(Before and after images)
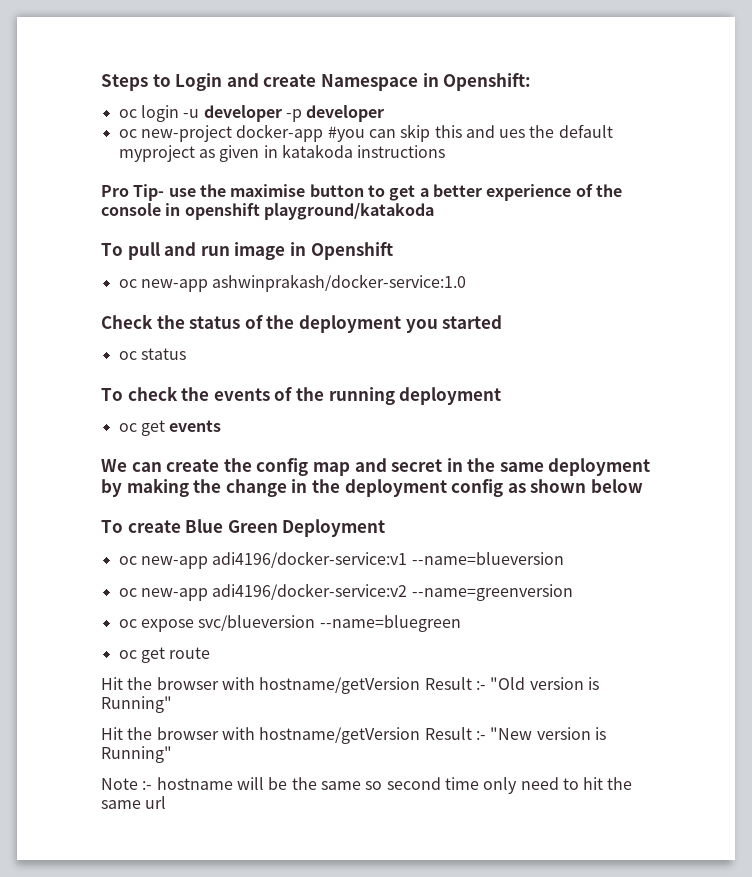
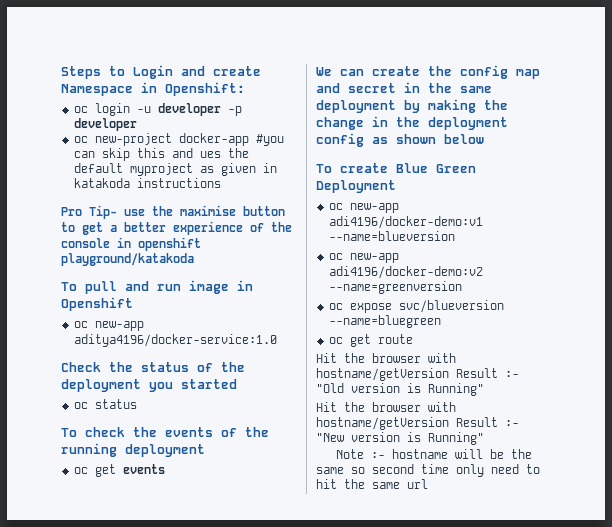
- oc new-app ashwinprakash/docker-service:1.0
+ oc new-app aditya4196/docker-service:1.0
- oc new-app adi4196/docker-service:v1 --name=blueversion
+ oc new-app adi4196/docker-demo:v1 --name=blueversion
- oc new-app adi4196/docker-service:v2 --name=greenversion
+ oc new-app adi4196/docker-demo:v2 --name=greenversion

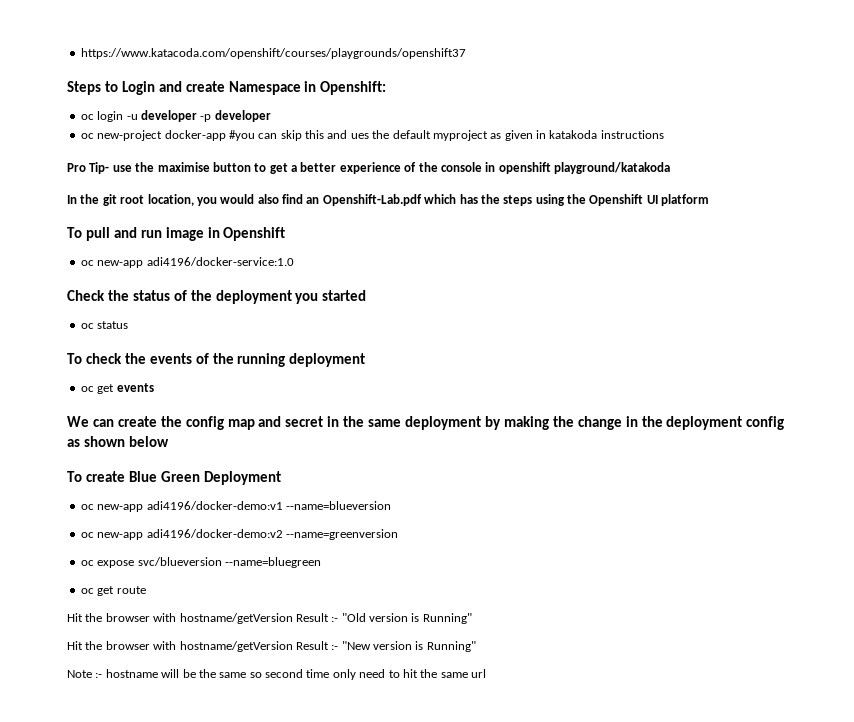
+ https://www.katacoda.com/openshift/courses/playgrounds/openshift37
+ In the git root location, you would also find an Openshift-Lab.pdf which has the steps using the Openshift UI platform
- oc new-app aditya4196/docker-service:1.0
+ oc new-app adi4196/docker-service:1.0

— EXERCISE DETAILS —
Tell how many lines in the data hold the string "blueversion", giving the number by itself.

— WRITTEN ANSWER —
2